Bluth weaves a wonderful story here that mixes elements of love, courage, determination and the ever looming feeling of danger. I really like the way that they start the film as it leaves you wanting to find out what happened before the movie starts and that pulls you into the film. The only bad thing I can say about this film is the story while good; it could be a little confusing for some young ones as the plot skips around a bit on what the focus of the film is actually about. This is also one of the few animated films of the time that actually contained the death of a character by someone else’s hand.
This film was and still is known for being a very vibrant film even after all these years. Though The Secret of NIMH has been praised for being a vibrant one, as the new box art suggest as well, it is actually a fairly dark natured film like most of Bluth’s later films. The film that you see on the Blu-ray is a high definition restoration that Bluth and Gary Goldman (producer) oversaw to remove dust and dirt from the cells as well as fixing various color corrections. As mentioned in the included commentary the transfer to HD eliminated the bleeding effect of the color red, which appears numerously throughout the film. Though this is true the transfer is still flawed as there is a fairly noticeable amount of dirt seen throughout the film.
The Secret of NIMH features a lot of gorgeous effects such as transparent shadows, backlit animated mattes, seen prominently in the opening scene as well as during the Great Owl and Nicodemus. One of my favorite scenes, on a technical standpoint is where Justin, captain of the guards, is navigating a boat under a mill. The methods used to create the boat’s rocking motion are one of the best effects in the film.
The score alone doesn’t get all of the credit though as The Secret of NIMH features some of the greatest actors of the time including the late Elizabeth Hartman and the late and forever hilarious Dom DeLuise as Mrs. Brisby and Jeremy the Crow respectably. Dom, who went on to star in no less than three of Bluth’s future films, is easily the comedic relief and the highlight of the film every time his character graces the screen. The Secret of NIMH was the last Hollywood role for actress Elizabeth Hartman and she played the timid Mrs. Brisby beautifully.

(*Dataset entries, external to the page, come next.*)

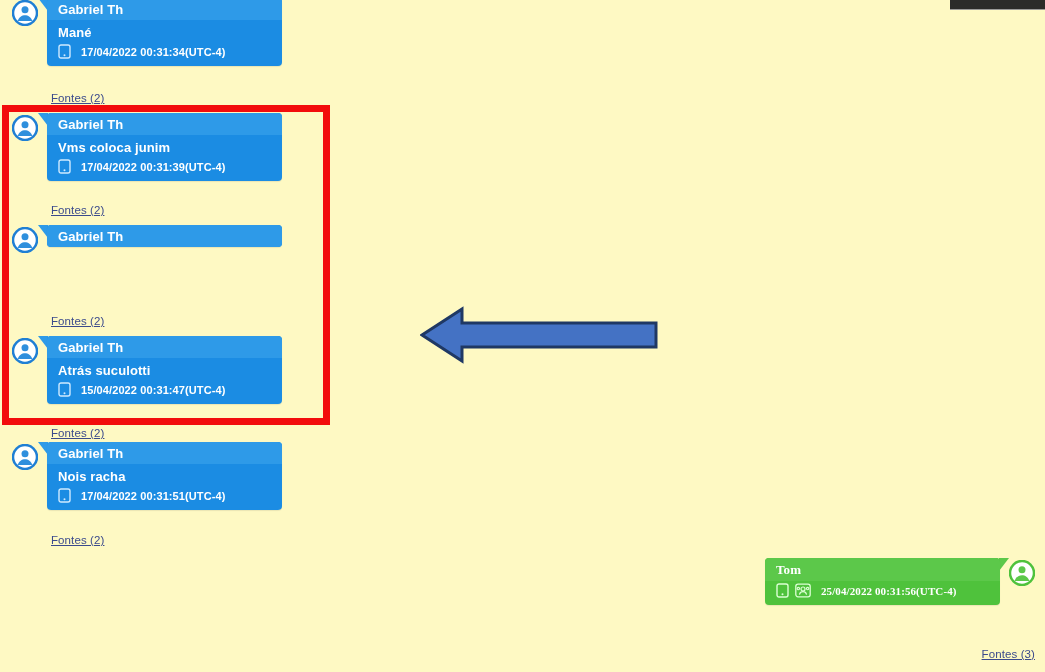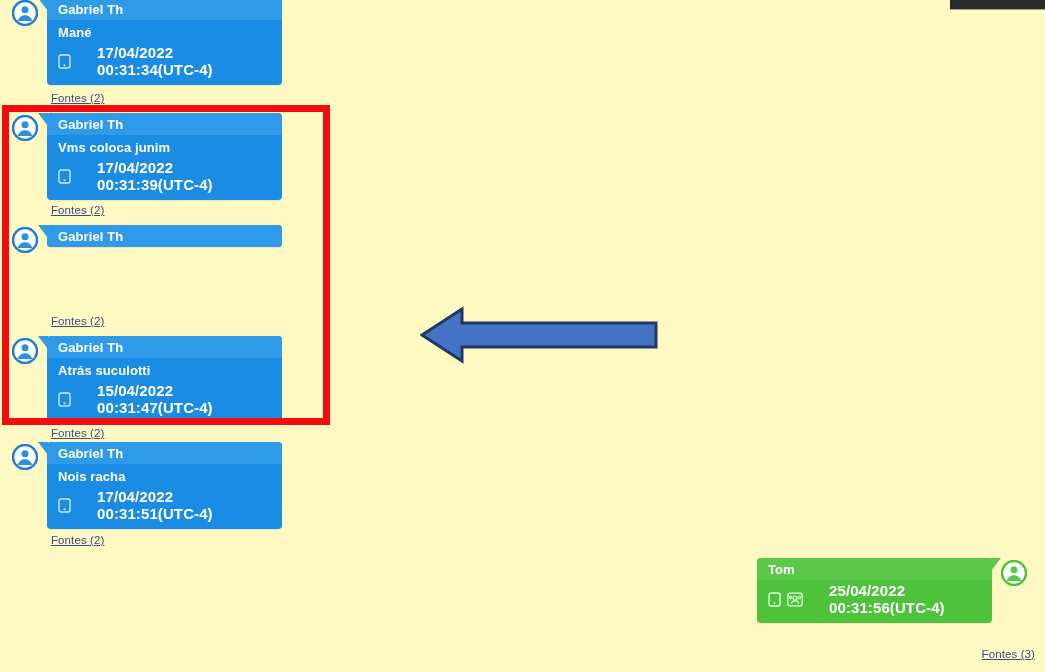--- a/index.html
+++ b/index.html
@@ -91,11 +91,11 @@
     padding: 2px 8px 7px 11px;
   }
   .bubble .meta .ts {
-    font-size: 15px;
+    font-size: 11px;
     font-weight: bold;
     color: #ffffff;
     letter-spacing: .1px;
-    margin-left: 20px;
+    margin-left: 4px;
   }
   .bubble .meta .ic { display: block; }
   .bubble .meta .ic svg { display: block; }

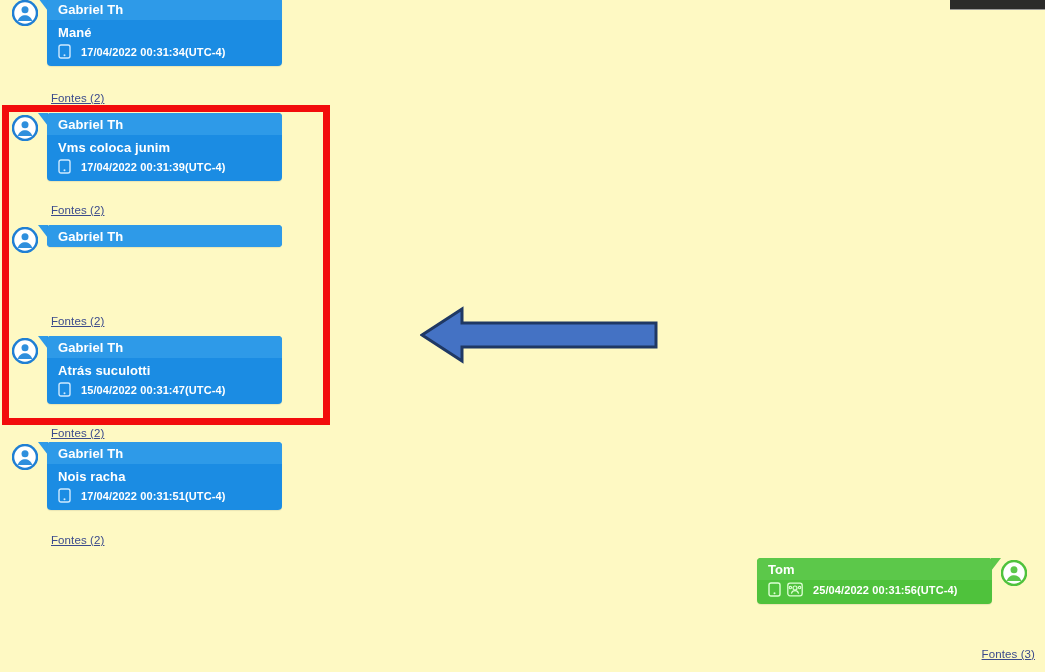--- a/index.html
+++ b/index.html
@@ -40,7 +40,7 @@
     align-items: flex-start;
   }
   .msg-row.incoming { left: 12px; }
-  .msg-row.outgoing { right: 18px; flex-direction: row-reverse; }
+  .msg-row.outgoing { right: 10px; flex-direction: row-reverse; font-family: Liberation Serif, serif; }
 
   .avatar {
     width: 26px;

I also have to compliment Sally Stevens on her peacefully calming “Flying Dreams” Lullaby performance which is quite exceptional and a classic example of music in animated film from this time period. I also found it quite interesting and cool that The Secret of NIMH was both Shannen Doherty (Charmed) and Will Wheaton’s (Star Trek: TNG) debut roles as two of Brisby’s children. Other notable performances in The Secret of NIMH are done by John Carradine, Peter Strauss, Paul Shenar and Hermione Baddeley, who all bring this film together nicely.
I really enjoyed the audio commentary as Bluth and Goldman’s insight into the film was entertaining and very insightful. You will find out cool things such that they filmed certain objects in live action and then used the footage as reference to animate scenes and create like the boat, light elevator and various other parts. It’s also interesting to find out how Bluth interpreted the story especially when it comes to the more mystical parts of the story including the film’s heartfelt ending.